▶ **Recorded data**

--

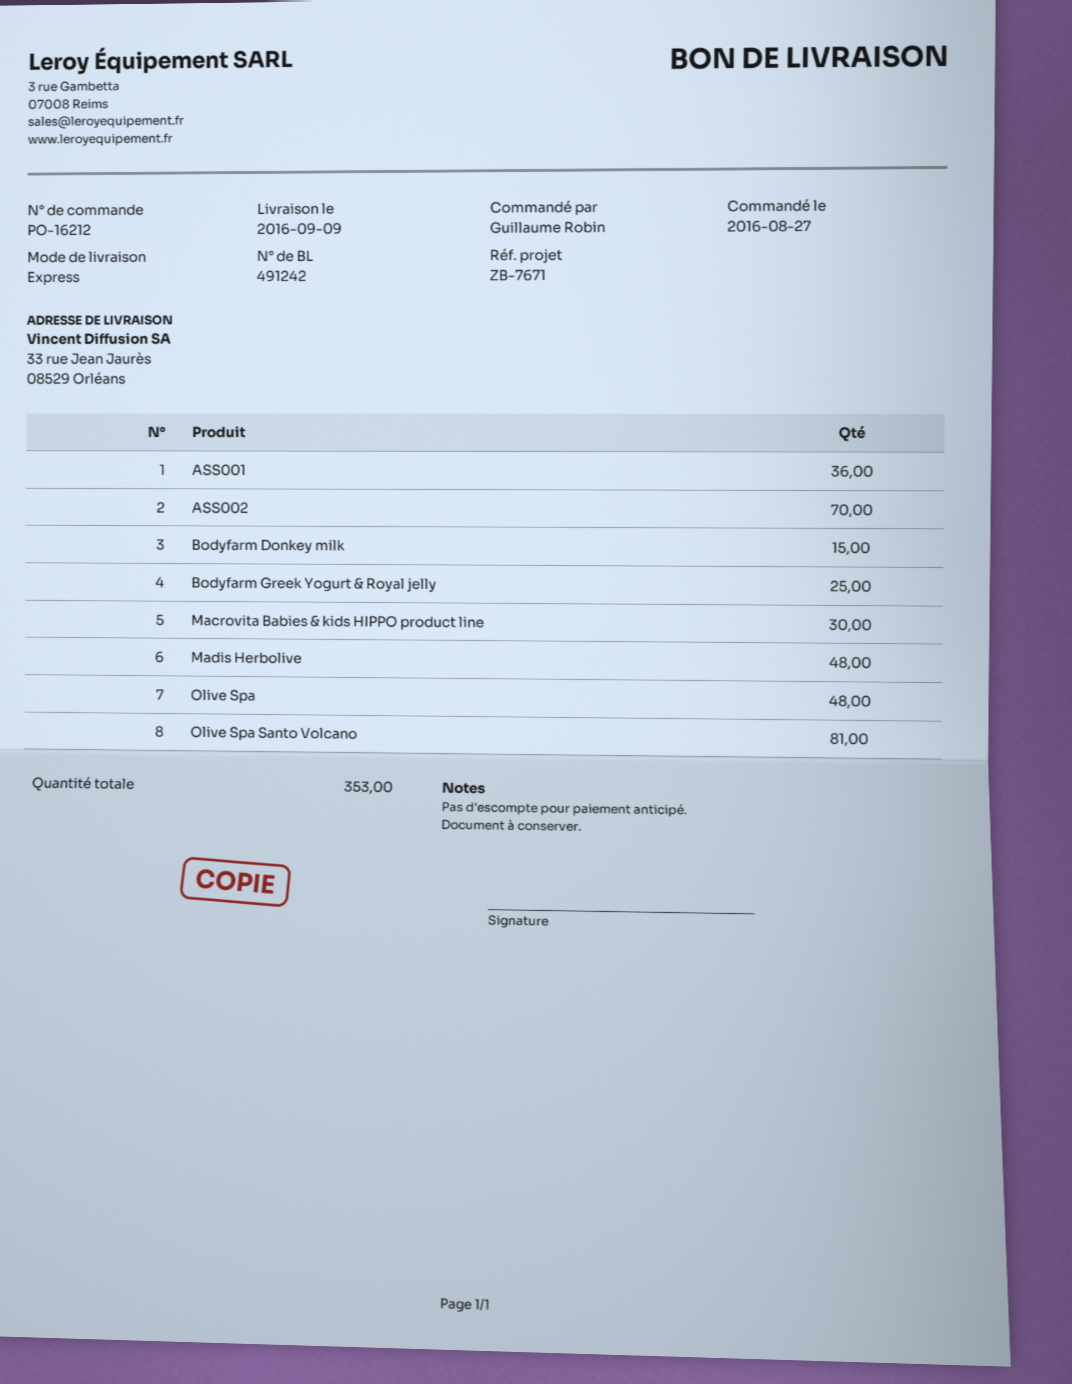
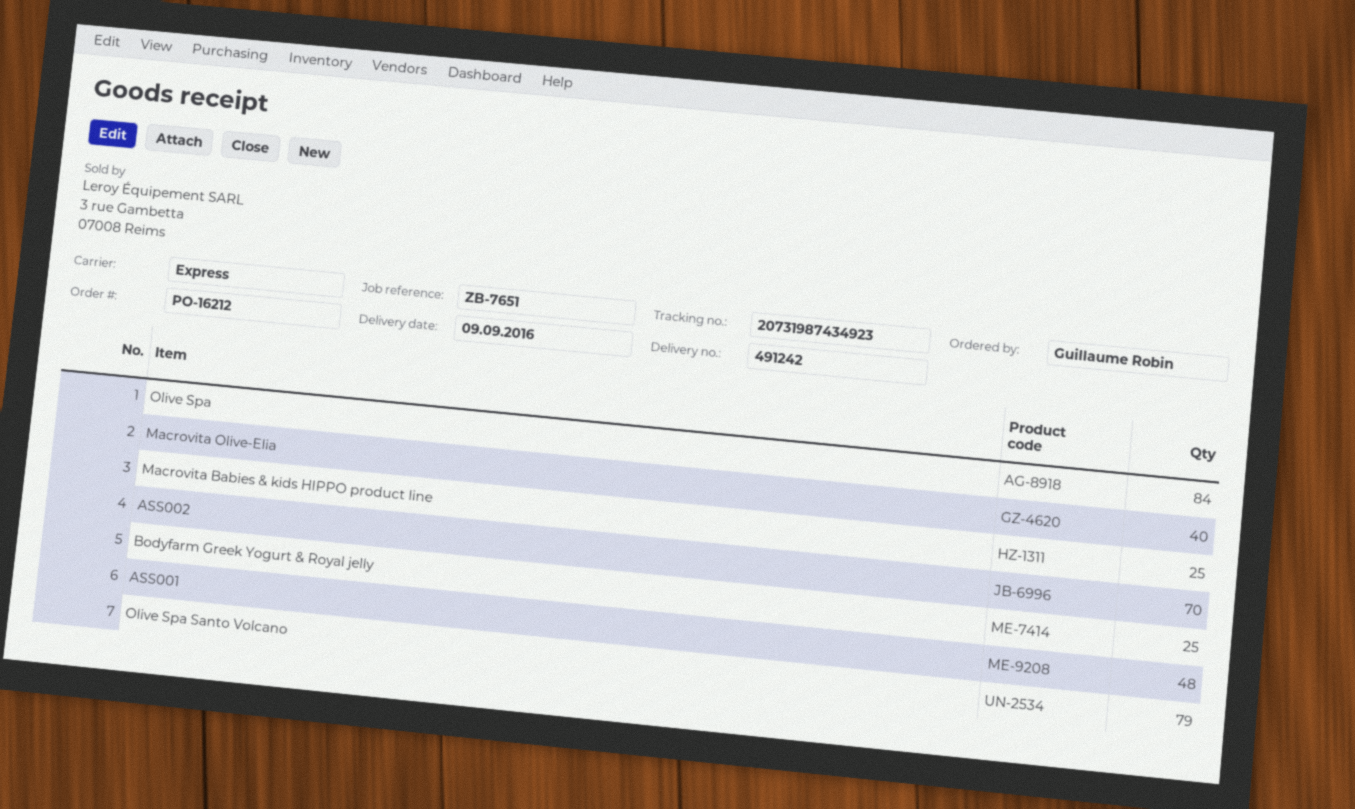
reference: ZB-7671 -> ZB-7651
ASS001: 36 -> 48
Bodyfarm Donkey milk: 15 -> none
Macrovita Babies & kids HIPPO product line: 30 -> 25
Madis Herbolive: 48 -> none
Olive Spa: 48 -> 84
Olive Spa Santo Volcano: 81 -> 79
Macrovita Olive-Elia: none -> 40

--

▶ **Work to complete**
If a line of the material contains the word "none", pick it out and copy it.

▶ **Your solution**
Bodyfarm Donkey milk: 15 -> none
Madis Herbolive: 48 -> none
Macrovita Olive-Elia: none -> 40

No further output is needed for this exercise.